From that perspective, it’s difficult to argue that libertarian or classical-liberal ideas as they apply to economic policies—a.k.a. “free-market ideology”—haven’t had a dramatic impact in the last four decades or so.

Anyone reading this post will be familiar with the growing power of the free-market ideas of Friedrich Hayek, Milton Friedman, James Buchanan, and the like, and their role in launching the shift towards the restructuring the welfare state under leaders like Ronald Reagan and Margaret Thatcher, a shift that in some cases (New Zealand, for example) was transformative in nature.

Lind is correct in reminding us that the welfare state remains alive and well in the United States, Britain, and other Western countries. Reaganism and Thatcherism didn’t take the form of revolutions that led to the creation of “libertarian countries.” And it’s possible that many of the reforms in the welfare state would have taken place in the form of pragmatic responses to economic stagnation and the process of globalization even without the direct infusion of libertarian ideology.

But the fact remains that for most of the 1980s and 1990s free-market ideas were in ascendancy and the political spectrum worldwide—including Democrats under Bill Clinton in the U.S. and Labour under Tony Blair in the UK, not to mention the leadership classes of post-Communist China, Russia, and India—moved in that direction.

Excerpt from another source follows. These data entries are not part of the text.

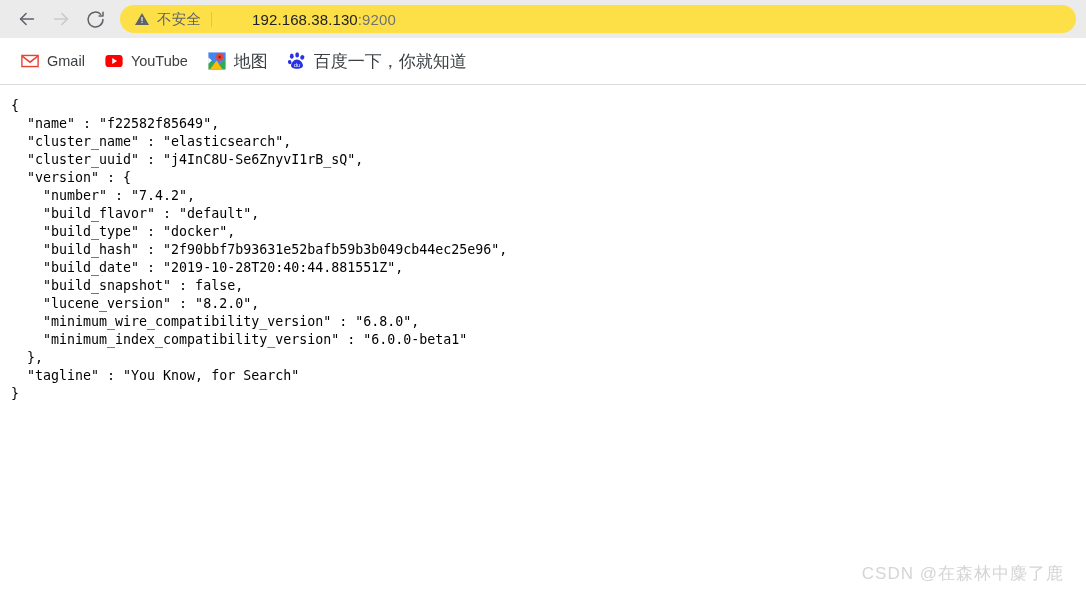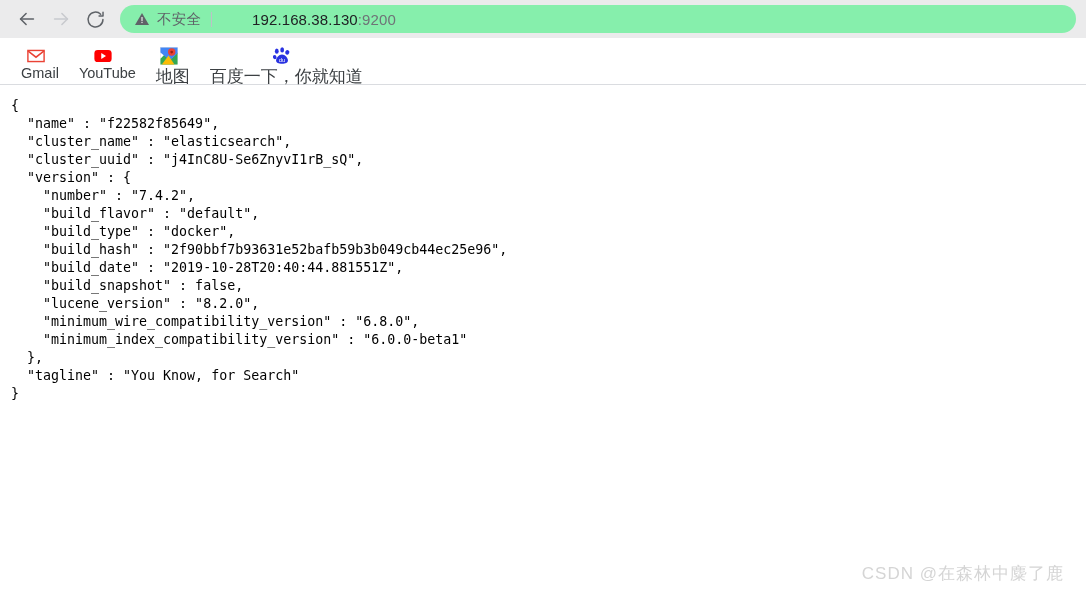--- a/index.html
+++ b/index.html
@@ -40,7 +40,7 @@
     height: 28px;
     margin-left: 8px;
     margin-right: 10px;
-    background: #86efac;
+    background: #fde047;
     border-radius: 14px;
     display: flex;
     align-items: center;

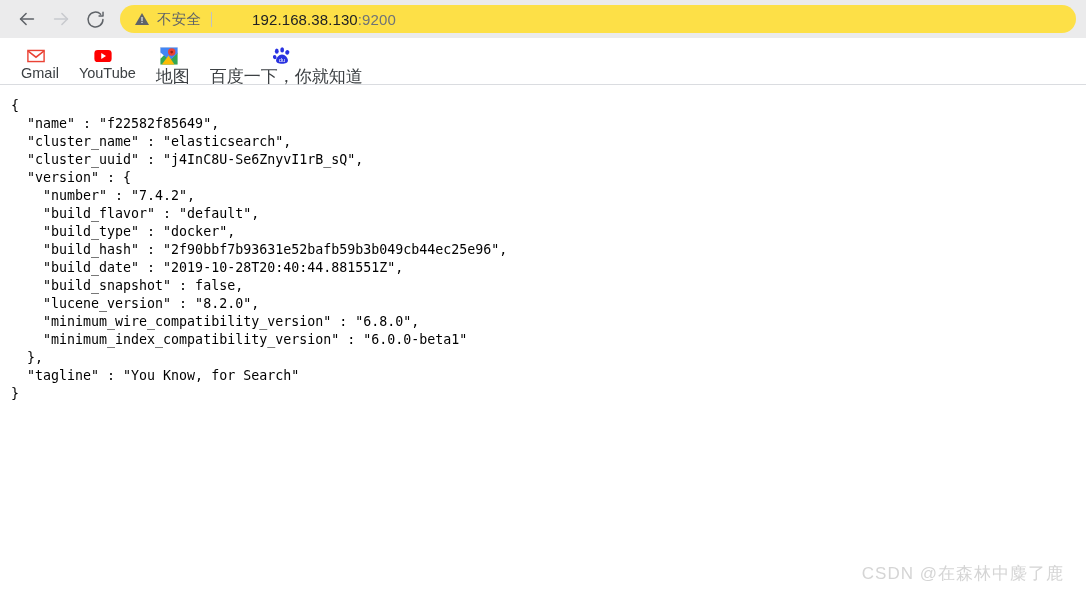--- a/index.html
+++ b/index.html
@@ -89,7 +89,6 @@
     border-radius: 4px;
     margin-right: 6px;
     white-space: nowrap;
-    flex-direction: column;
   }
   .bookmark .bm-icon {
     width: 18px;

That didn’t transform anyplace on earth into a libertarian Utopia, to be sure. In fact, Singapore, which Lind points to as an example of a libertarian state, is if anything the ultimate Nanny State, while the economic liberalization of Chile took place under a military dictatorship.

One of the main and obvious reasons why the libertarian movement in this country has failed to develop into an effective political force has been the existing two-party system. It’s not inconceivable that if the United States had a parliamentary system, a viable Libertarian Party could have played a role in shaping legislation and policy, not unlike that of the laissez-faire Free Democrats in Germany or the left-libertarian Liberal Democrats in Britain.

The good news for libertarians marginalized by the two-party system is that their thinkers and activists are not forced to implement their ideas by way of specific policies, a process that requires making formal coalitions, concessions to other political groups, and embracing a nuanced approach to issues ranging from free trade to drug legalization. Libertarians can remain ideologically pure—which is also the bad news since it allows Lind to ridicule them as dogmatic ideologues and Utopians.